Scan the entries for lines with the word "Only", then copy those lines.

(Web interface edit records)
=-=-=

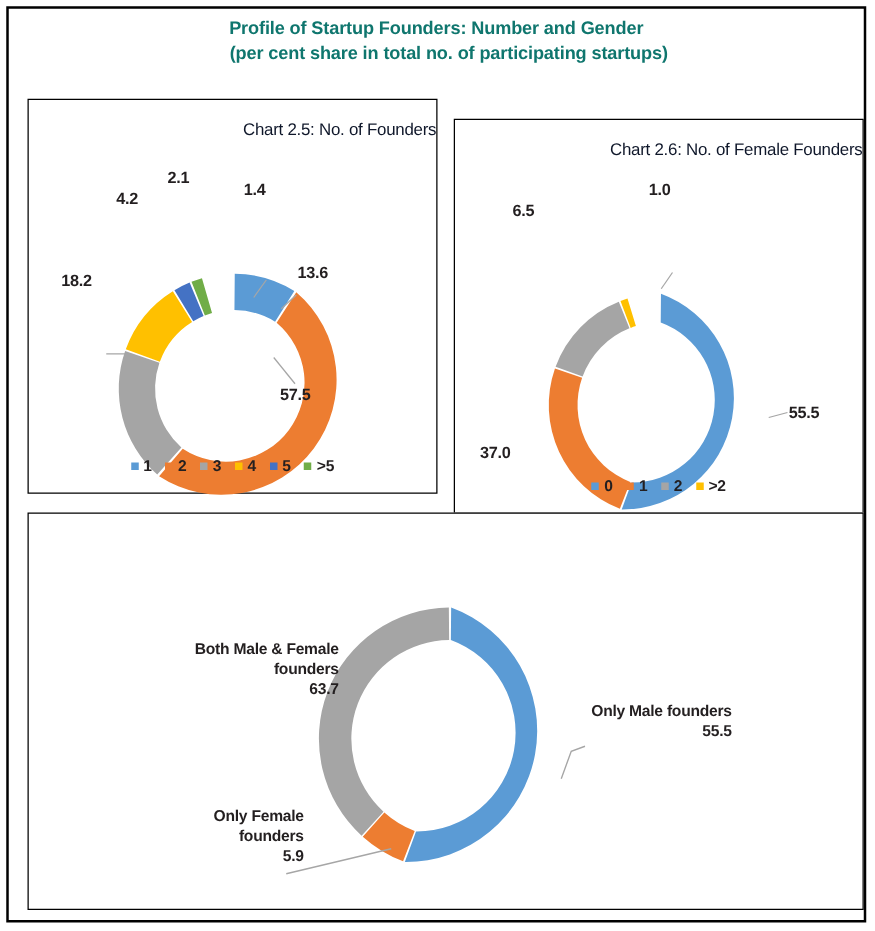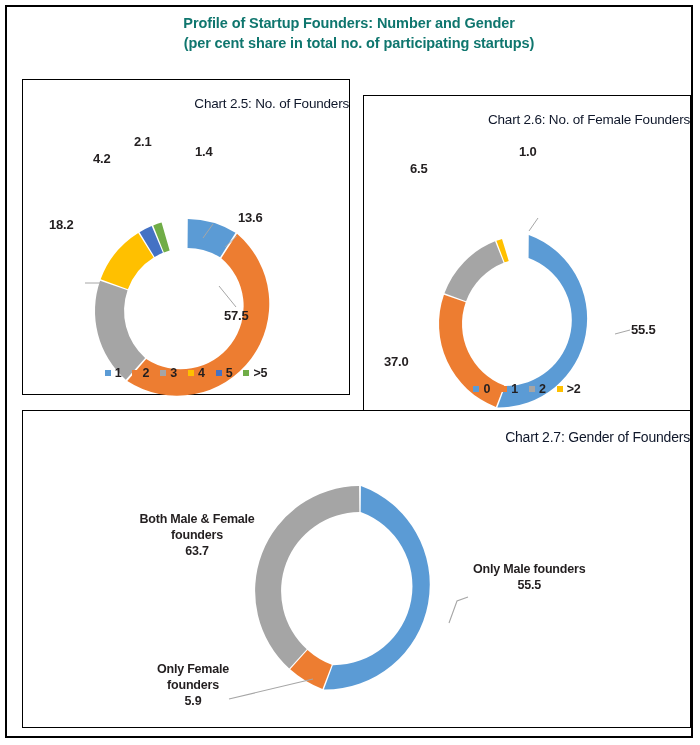--- a/index.html
+++ b/index.html
@@ -85,21 +85,21 @@
     color: #231f20;
     white-space: nowrap;
     letter-spacing: -0.2px;
   }
   .cat-label {
     position: absolute;
     font-size: 12.5px;
     font-weight: bold;
     color: #231f20;
     white-space: nowrap;
-    text-align: center;
+    text-align: right;
     line-height: 16px;
     letter-spacing: -0.2px;
   }
 
   
   .legend {
     position: absolute;
     bottom: 14px;
     left: 0;
     width: 100%;
@@ -244,21 +244,20 @@
         <span class="legend-text">2</span>
       </div>
       <div class="legend-item">
         <span class="legend-swatch" style="background:#FFC000"></span>
         <span class="legend-text">&gt;2</span>
       </div>
     </div>
   </div>
 
   <div class="panel" id="panel-chart-27">
-    <div class="panel-title">Chart 2.7: Gender of Founders</div>
 
     <div class="donut-stage">
       <svg class="donut-svg" width="669" height="318" viewBox="0 0 669 318">
 
         <g transform="translate(337,180)">
 
           <path fill="#5B9BD5" d="M 0.92 -104.99 A 105 105 0 0 1 -36.13 98.58 L -27.18 74.17 A 79 79 0 0 0 0.69 -78.99 Z"></path>
 
           <path fill="#ED7D31" d="M -37.53 98.07 A 105 105 0 0 1 -69.79 78.35 L -52.51 58.96 A 79 79 0 0 0 -28.24 73.80 Z"></path>
 
@@ -270,21 +269,21 @@
           <path d="M 206 288 L 290 268"></path>
         </g>
       </svg>
     </div>
 
     <div class="cat-label" style="left:450px; top:150px;">
       <span>Only Male founders</span><br>
       <span>55.5</span>
     </div>
 
-    <div class="cat-label" style="left:120px; top:250px; width:100px;">
+    <div class="cat-label" style="left:120px; top:234px; width:100px;">
       <span>Only Female</span><br>
       <span>founders</span><br>
       <span>5.9</span>
     </div>
 
     <div class="cat-label" style="left:100px; top:100px; width:148px;">
       <span>Both Male &amp; Female</span><br>
       <span>founders</span><br>
       <span>63.7</span>
     </div>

=-=-=

§ **ANSWER TO THIS PROBLEM**:
       <span>Only Male founders</span><br>
       <span>Only Female</span><br>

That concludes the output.